If garbage collection is needed in some intermediate function, you have to be a little more careful. You might put something like this at the head of the intermediate function:

error error_x;
if (setjmp (error_x.jmpbuf))
{
   error *p = error:: current->previous;
   <garbage collection>
   error::~error(error_x);
   <calls on other destructors>
   longjmp (p->jmpbuf,1);
}
You can safely reuse the name error_x because each is local to its own function.

Here is where you run into a little difficulty. C++ is very good about calling destructors for local objects when control leaves their scope, but not when exit is made via longjmp. Therefore, the destructors for error_x and other local variables, if any, must be called explicitly before bailing out.

You can avoid this drudgery if you are willing to sacrifice portability and are using a compiler like Borland C++ 2.0 that uses negative frame addressing. Just use the function declare_error, followed by an immediate return, as shown in Listing 1.

Negative frame addressing makes it possible for a carefully coded (but admittedly nonportable) function like declare_error to find the return address and patch it so that when the following return statement is executed, the destructors for error_x, and other local variables, if any, are called, and then return is made, not to calling function, but to the special function error_exit, which then calls longjmp. Of course, this involves some additional runtime overhead, but error exits are not common and need not be fast.

The function declare_error, followed by an immediate return statement, can also be called when the error is first discovered, if the function from which it is called needs to call destructors for some of its local variables.

Even if you have to do this for every intermediate function, you can still save a lot of code if each intermediate function is called from many places.

Occasionally, an error occurs in a non-function block and needs to be handled in a larger enclosing block. This technique doesn't work so well because there is no practical way for declare_error to find the block exit. However, the old break and goto statements will usually suffice in such cases.

Limitations

This technique isn't foolproof.
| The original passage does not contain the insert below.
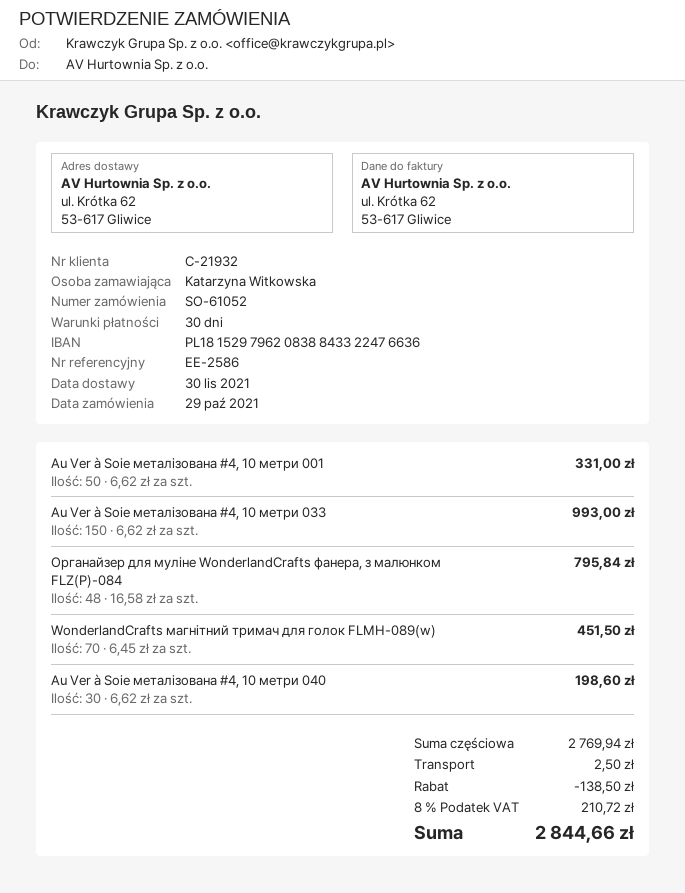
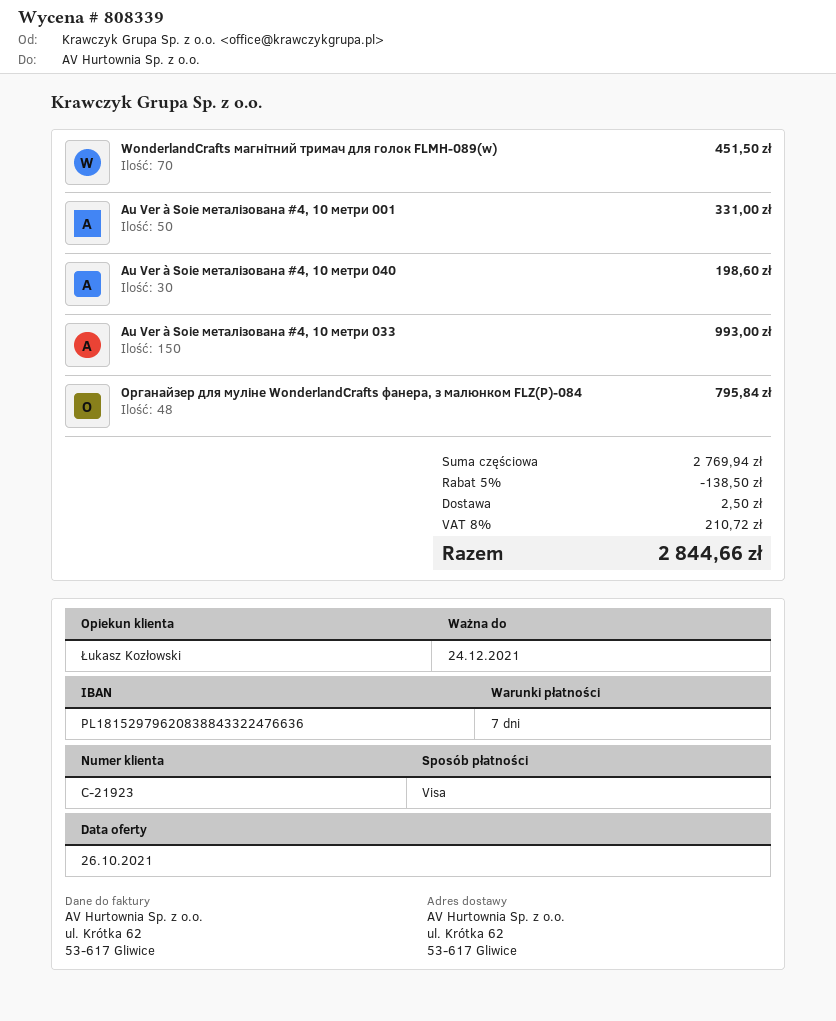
payment terms: 30 days -> 7 days
customer number: C-21932 -> C-21923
It can still fail if an error is declared in a function called by a constructor or initializer for a variable declared before error_x:

f(...)
{
  class something old;
  int x = g();
  error error_x;
  if (setjmp (error_x.jmpbuf))
  {
    declare_error();
    return;
  }
If an error is declared in g, control will pass to a higher level, and the destructor for old won't get called.

Don't even think of trying to get around this by declaring error_x first. If an error is declared in g, an attempt will be made to pass control with an uninitialized error_x.jmpbuf.

If memory deallocation is the only garbage collection involved, a more sophisticated memory allocator should be able to straighten things out, but such a technique is beyond the scope of this article.

This is a safer setjmp, about the safest available in C++. For a much safer setjmp, you have to use other languages that may keep you from doing what you really want to do.